Congress failed to rebut Jaitley’s arguments. However, last month, they got a chance to pounce on the government again after former French president Francois Hollande told an online investigative journal that France was given “no choice” over the selection of the Indian partner for Dassault.

According to Hollande, the Indian government proposed the name of Reliance Defence as the offset partner for Dassault Aviation.

Jaitley doubted the timing of Hollande’s disclosure. It came days after Rahul tweeted about some big bombs to go off in a week or so. Jaitley said it was not a mere coincidence that the Opposition leaders of the two countries were speaking in one voice on the Rafale issue.

Later, Hollande contradicted himself by telling AFP that Dassault Aviation and Reliance Defence chose themselves as partners for the offset contract under the Rafale deal.

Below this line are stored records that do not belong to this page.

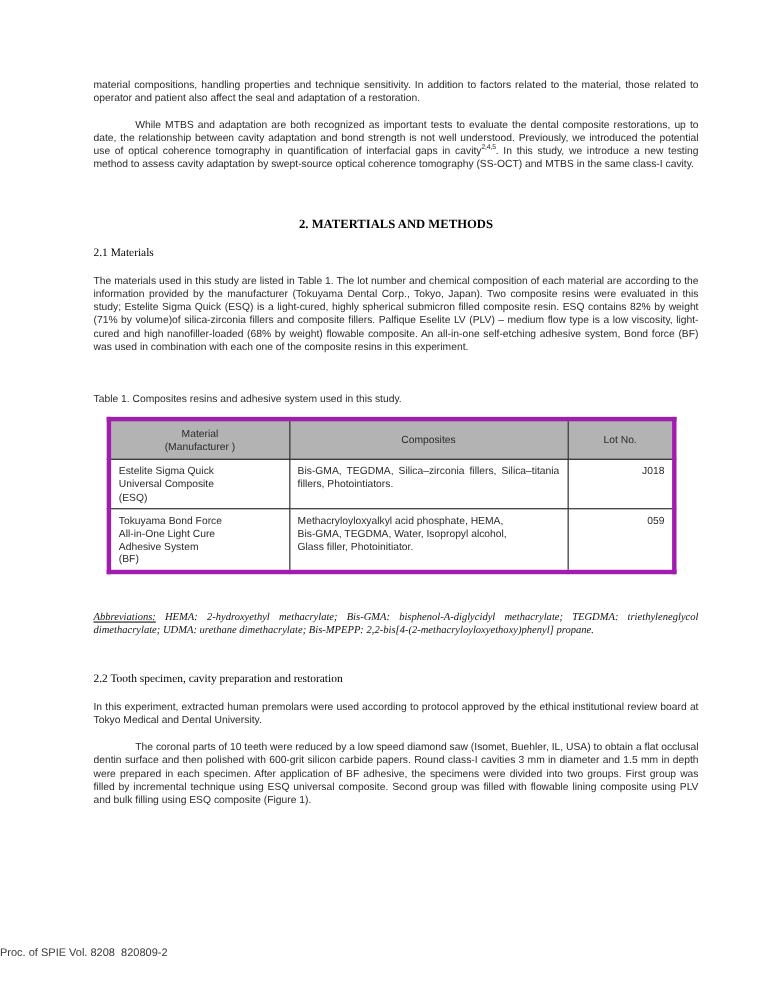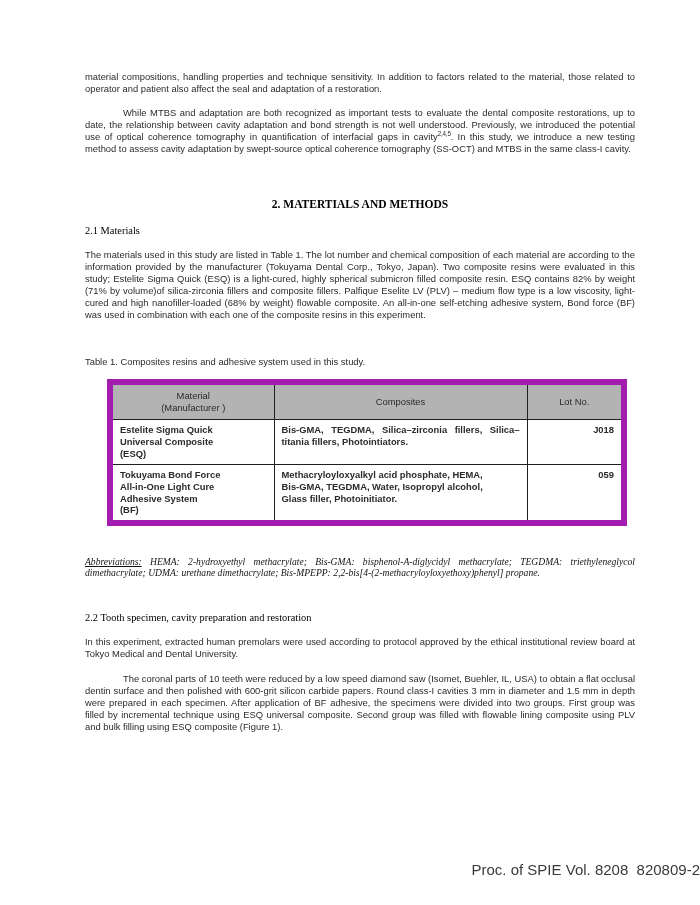--- a/index.html
+++ b/index.html
@@ -40,10 +40,10 @@
     border-collapse: collapse;
     table-layout: fixed;
     width: 516px;
-    margin-left: 22px;
+    margin-left: 12px;
     font-size: 9.4px;
     line-height: 11.8px;
-    border: 6px solid #a21caf;
+    border: 4px solid #a21caf;
   }
   table.materials th, table.materials td {
     border: 1px solid #1f1f1f;

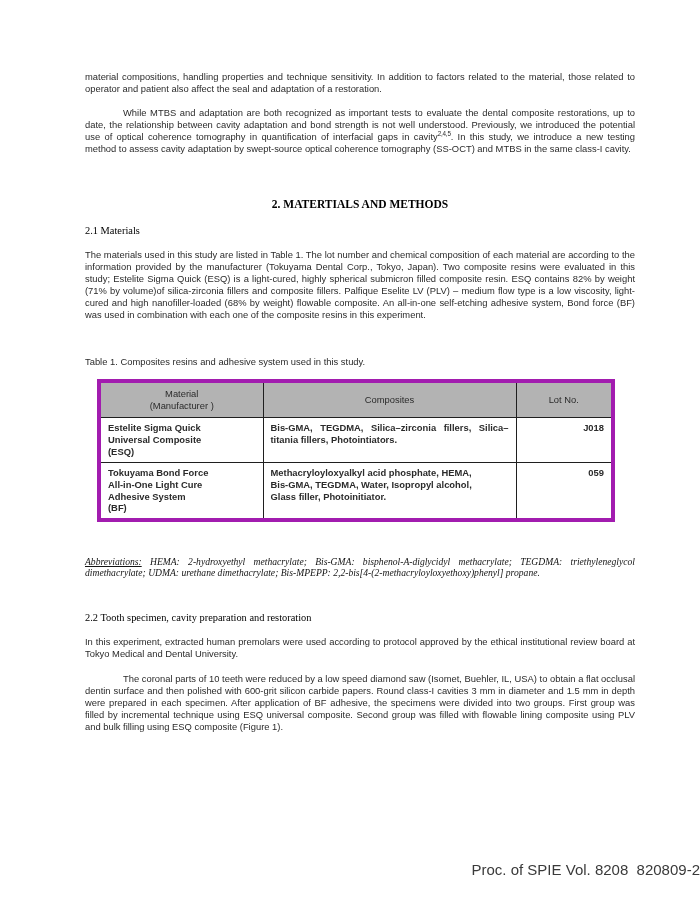--- a/index.html
+++ b/index.html
@@ -49,7 +49,6 @@
     border: 1px solid #1f1f1f;
     padding: 4px 7px;
     vertical-align: top;
-    font-weight: bold;
   }
   table.materials th {
     background: #b3b3b3;

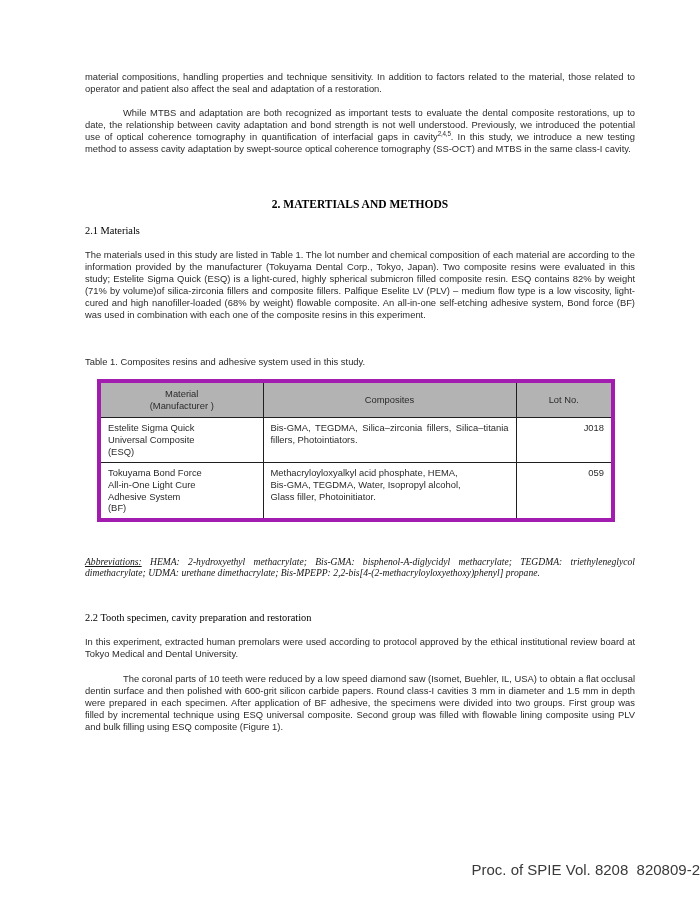--- a/index.html
+++ b/index.html
@@ -78,8 +78,8 @@
     position: absolute;
     left: 0;
     width: 700px;
-    text-align: right;
-    font-size: 15px;
+    text-align: left;
+    font-size: 10px;
     color: #3a3a3a;
     white-space: pre;
   }

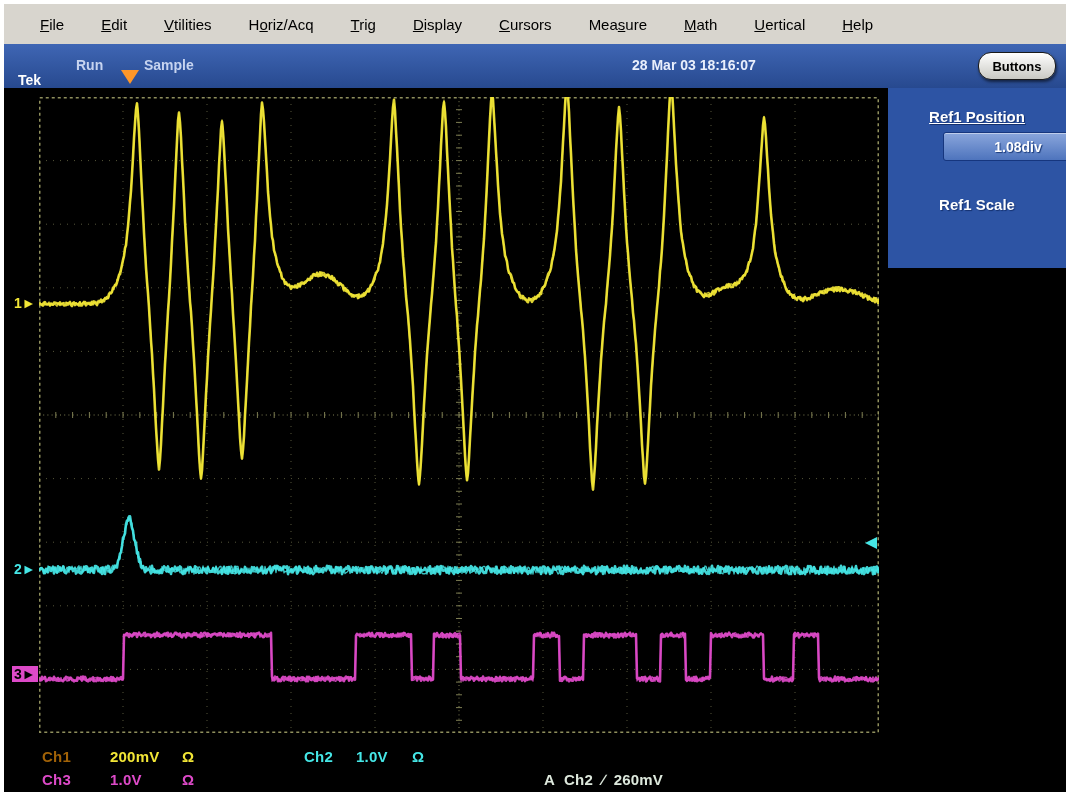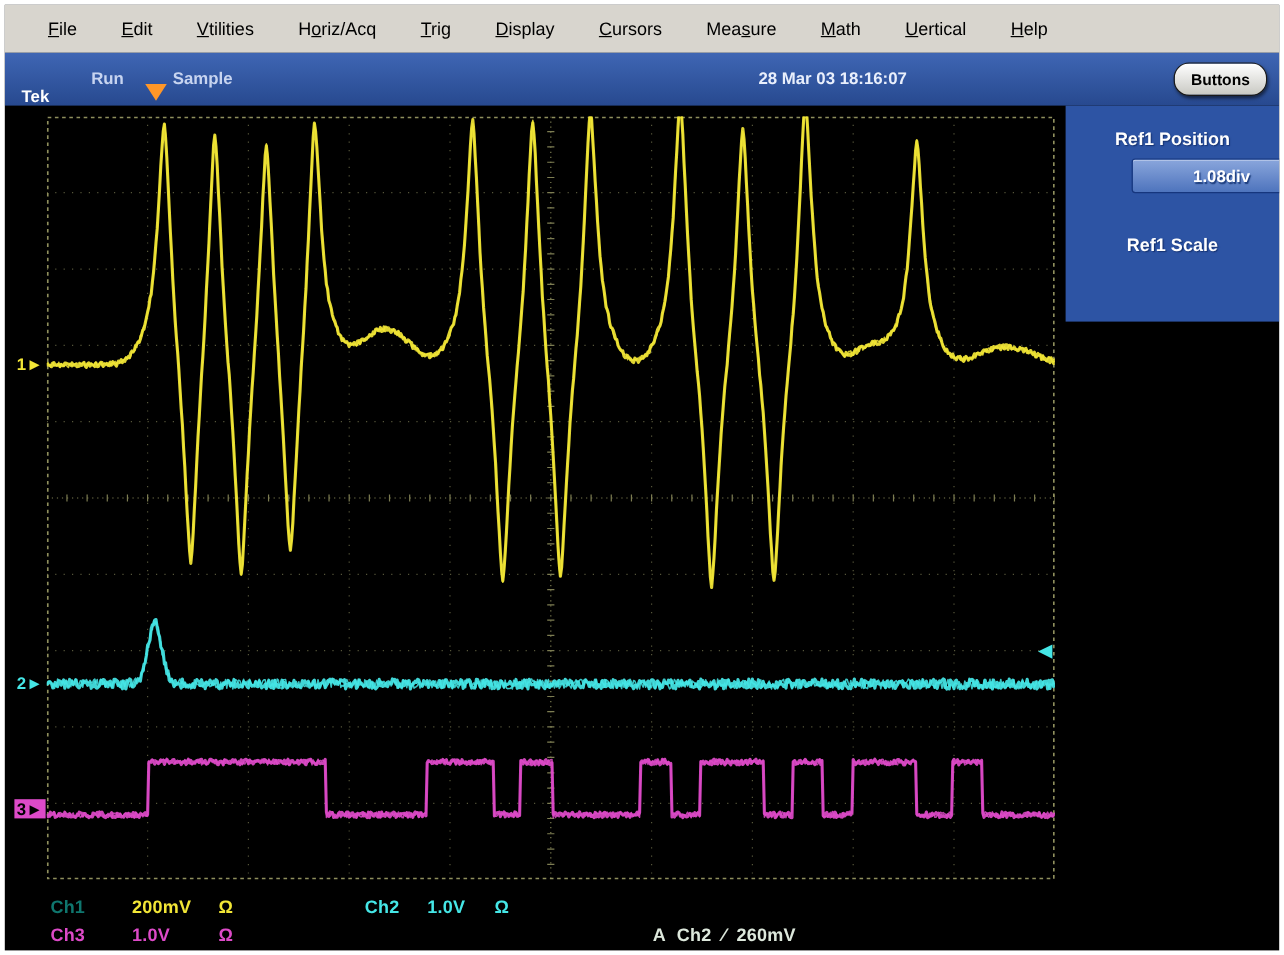--- a/index.html
+++ b/index.html
@@ -62,7 +62,7 @@
   .side-panel{position:absolute;left:884px;top:84px;width:178px;height:180px;background:#2d54a4;}
   .sp-label{position:absolute;left:0;width:100%;text-align:center;color:#fff;
     font-weight:bold;font-size:15px;text-shadow:1px 1px 1px #14306e;}
-  .sp-label-1{top:20px;}
+  .sp-label-1{top:20px;text-decoration:underline;}
   .sp-label-2{top:108px;}
   .sp-value{
     position:absolute;left:15px;width:148px;height:27px;border-radius:3px;

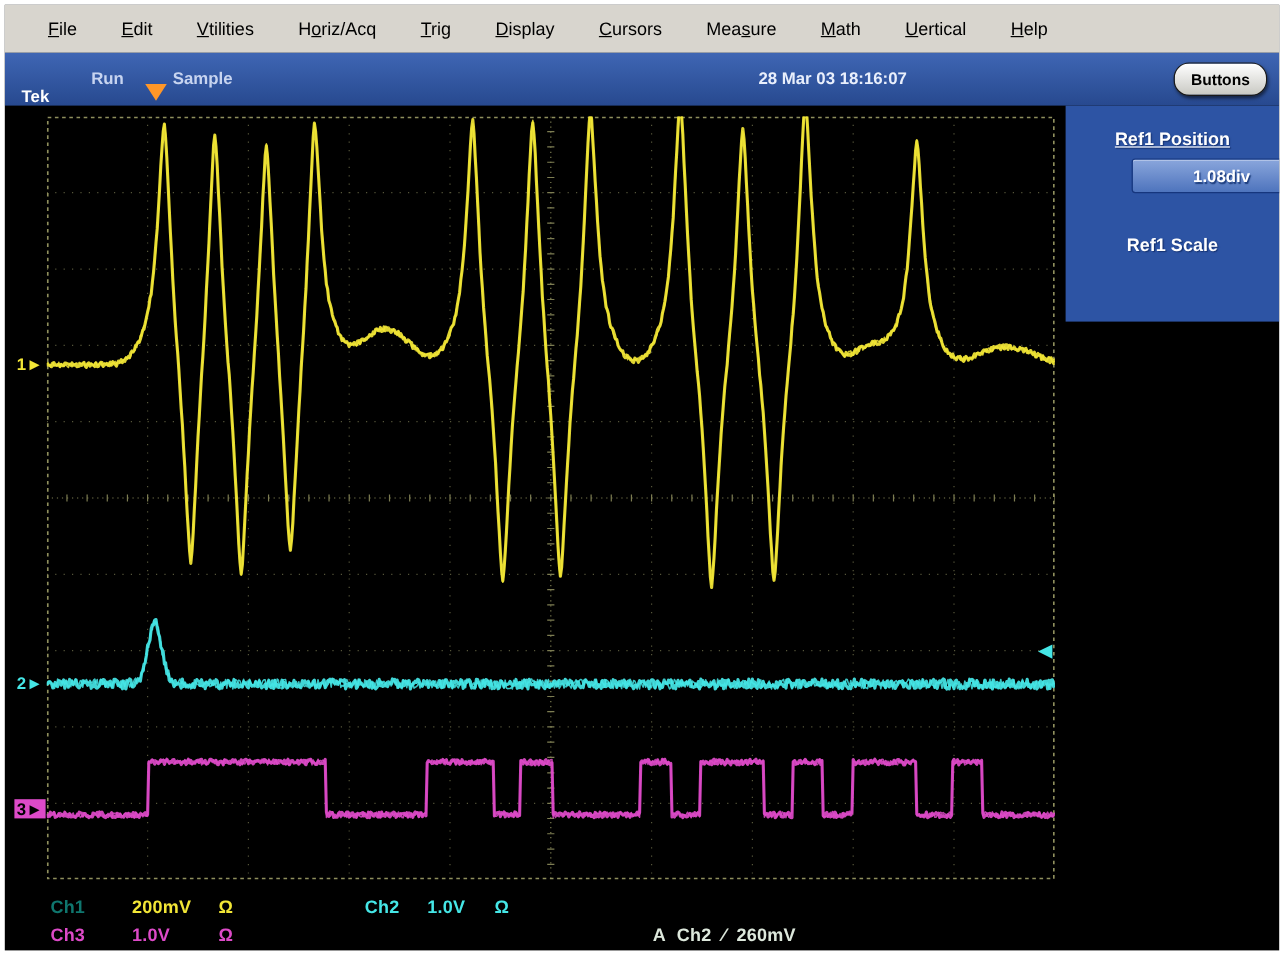--- a/index.html
+++ b/index.html
@@ -142,7 +142,7 @@
     <div class="sp-label sp-label-2">Ref1 Scale</div>
   </div>
 
-  <span class="ro r1 x-a" style="color: #0f766e;">Ch1</span>
+  <span class="ro r1 x-a" style="color: #a16207;">Ch1</span>
   <span class="ro r1 x-b" style="color: rgb(242, 230, 54);">200mV</span>
   <span class="ro r1 x-c" style="color: rgb(242, 230, 54);">Ω</span>
   <span class="ro r1 x-d" style="color: rgb(69, 230, 230);">Ch2</span>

Dhanoa said the original negotiations to buy 126 Rafale fighter jets by the Congress-led National Democratic Alliance (NDA) hit a roadblock. The BJP-led government which came to power in 2014 was left with three options: wait and watch, cancel the deal or go in for an emergency purchase. It chose the third step and bought 36 jets to meet up emergency requirements.

Turning to Russia, Dhanoa said President Vladimir Putin’s visit to New Delhi this week may lead to the signing of the deal on S-400 anti-ballistic missile system which could further boost India’s defence capability.